▸ **The task**
Using the entries that follow, collect the lines where the word "none" appears.

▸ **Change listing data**
________________________
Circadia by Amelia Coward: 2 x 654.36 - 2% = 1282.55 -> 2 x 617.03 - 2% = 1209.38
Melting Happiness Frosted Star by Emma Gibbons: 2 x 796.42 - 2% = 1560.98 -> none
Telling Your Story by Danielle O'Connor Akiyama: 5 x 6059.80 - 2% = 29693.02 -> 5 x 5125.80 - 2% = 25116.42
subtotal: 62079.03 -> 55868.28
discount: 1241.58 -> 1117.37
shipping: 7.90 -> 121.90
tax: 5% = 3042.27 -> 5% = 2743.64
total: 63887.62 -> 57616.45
________________________
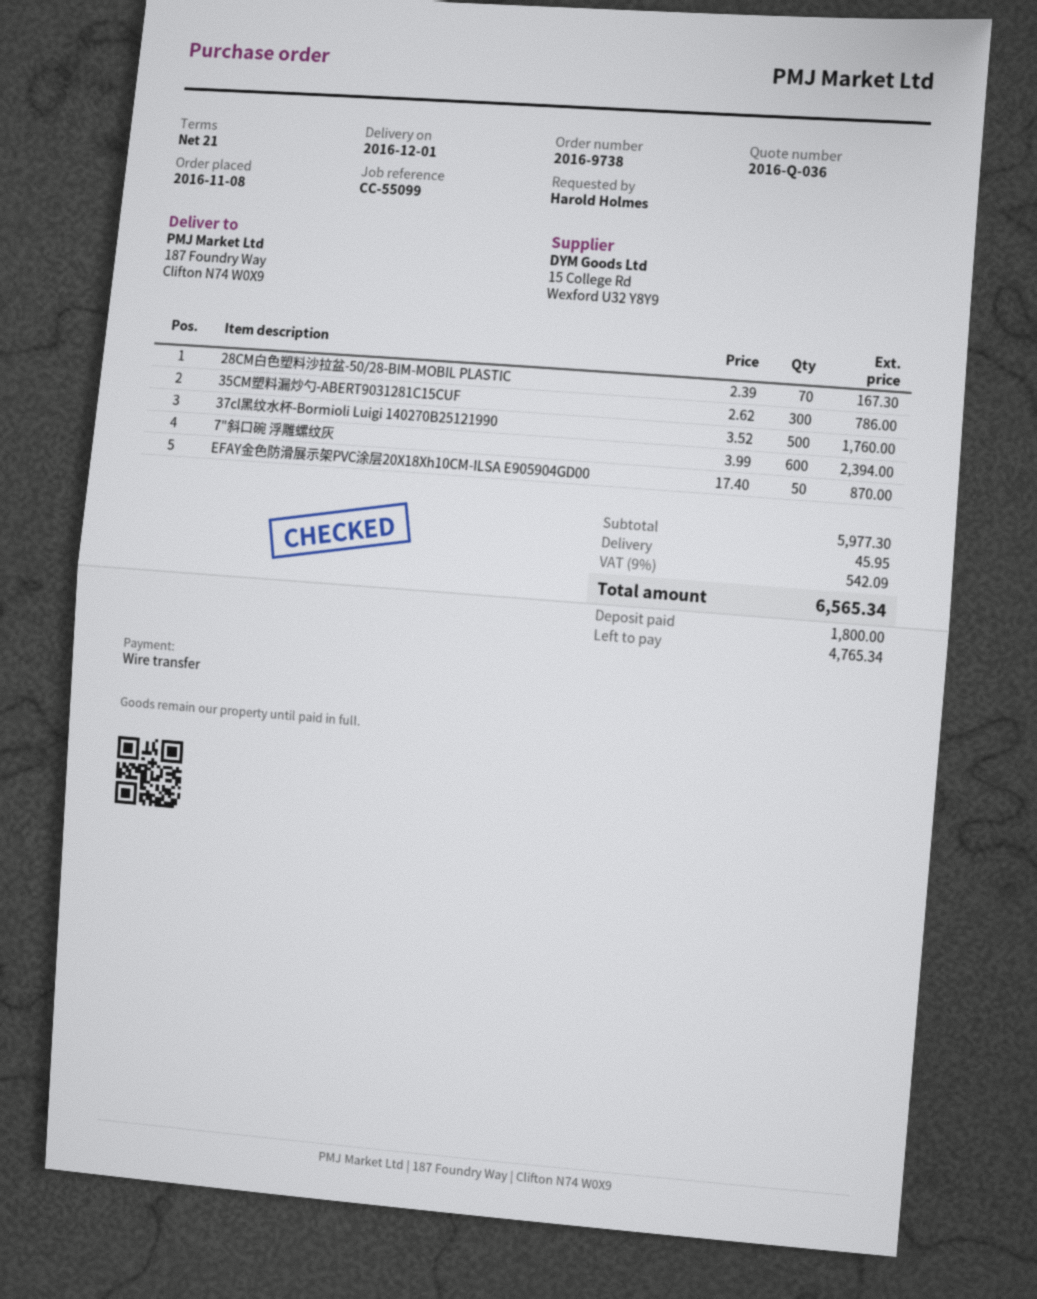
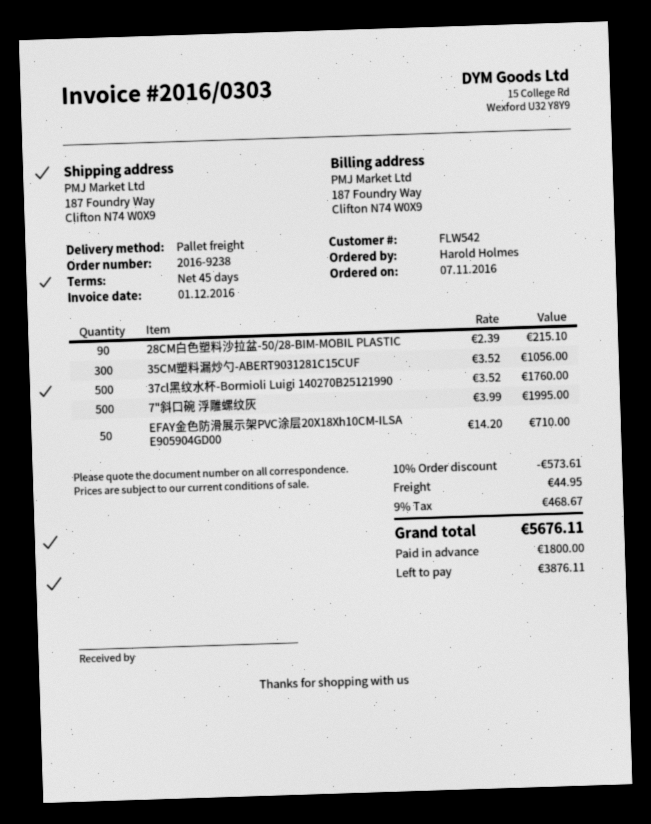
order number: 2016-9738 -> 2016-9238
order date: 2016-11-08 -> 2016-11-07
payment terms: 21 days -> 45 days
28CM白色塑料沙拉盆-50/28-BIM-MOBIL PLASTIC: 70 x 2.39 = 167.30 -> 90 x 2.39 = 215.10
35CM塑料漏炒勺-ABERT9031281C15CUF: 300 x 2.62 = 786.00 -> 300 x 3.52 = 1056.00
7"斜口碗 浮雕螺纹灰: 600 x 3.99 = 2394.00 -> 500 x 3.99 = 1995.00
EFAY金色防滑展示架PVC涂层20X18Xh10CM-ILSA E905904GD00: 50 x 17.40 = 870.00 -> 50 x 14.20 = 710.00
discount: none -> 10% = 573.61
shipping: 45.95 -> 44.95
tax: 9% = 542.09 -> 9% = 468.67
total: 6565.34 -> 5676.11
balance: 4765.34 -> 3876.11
________________________
▸ **Result of this task**
Melting Happiness Frosted Star by Emma Gibbons: 2 x 796.42 - 2% = 1560.98 -> none
discount: none -> 10% = 573.61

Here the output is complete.